(Items from a dataset)

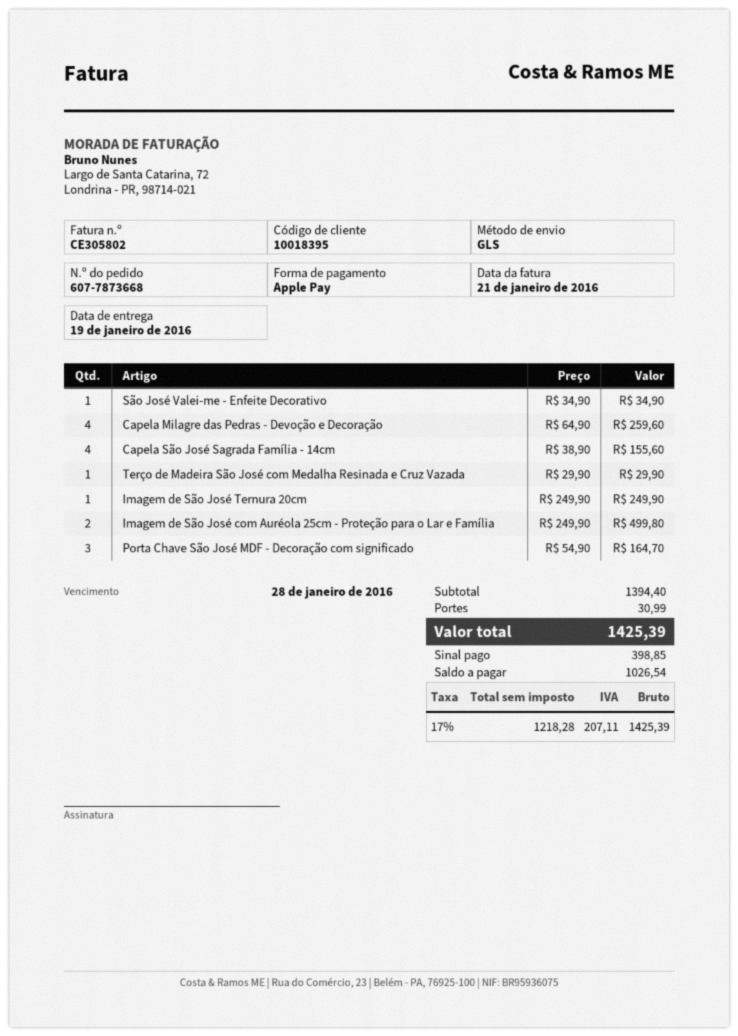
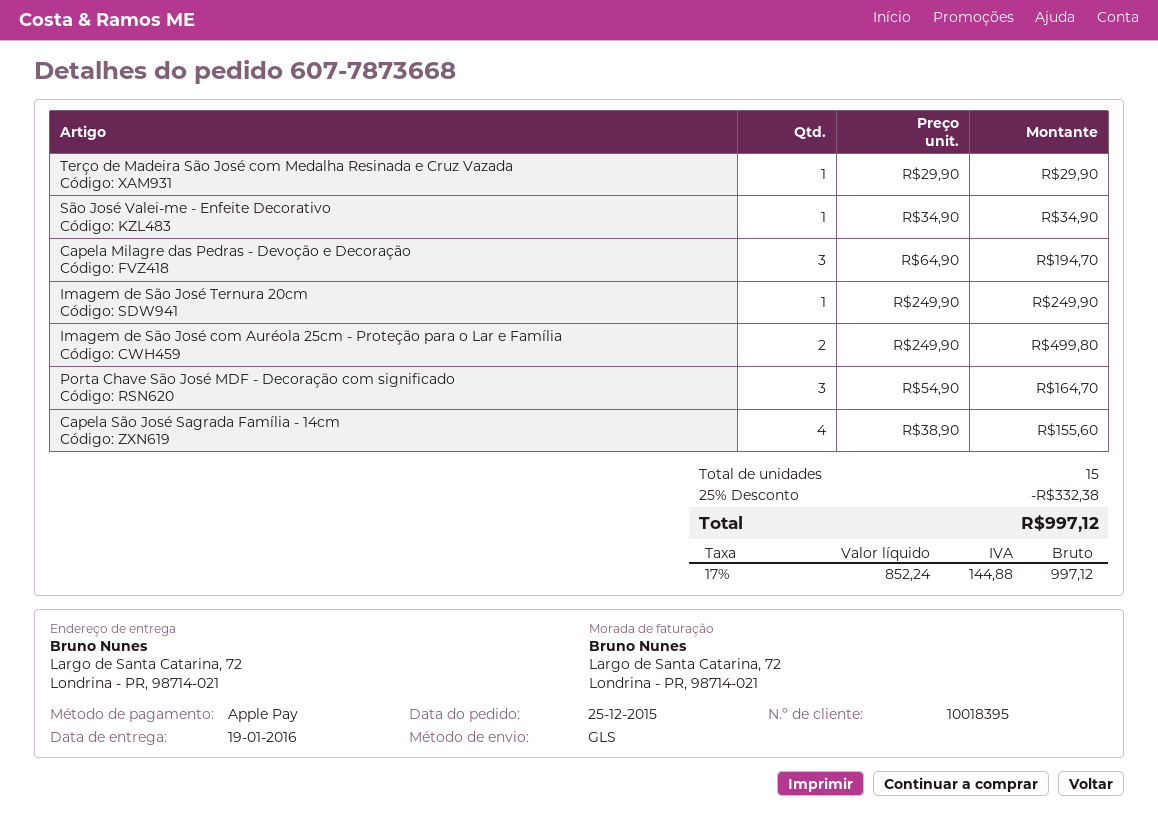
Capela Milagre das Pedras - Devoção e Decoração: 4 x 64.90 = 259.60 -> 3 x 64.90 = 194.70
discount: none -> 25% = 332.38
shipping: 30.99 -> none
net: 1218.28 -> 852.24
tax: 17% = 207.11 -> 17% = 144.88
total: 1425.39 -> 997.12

Directions: Nothing should appear in the answer except the lines from the one containing "discount: none -> 25% = 332.38" to the end of the data above, reproduced exactly.

Solved exercise:
discount: none -> 25% = 332.38
shipping: 30.99 -> none
net: 1218.28 -> 852.24
tax: 17% = 207.11 -> 17% = 144.88
total: 1425.39 -> 997.12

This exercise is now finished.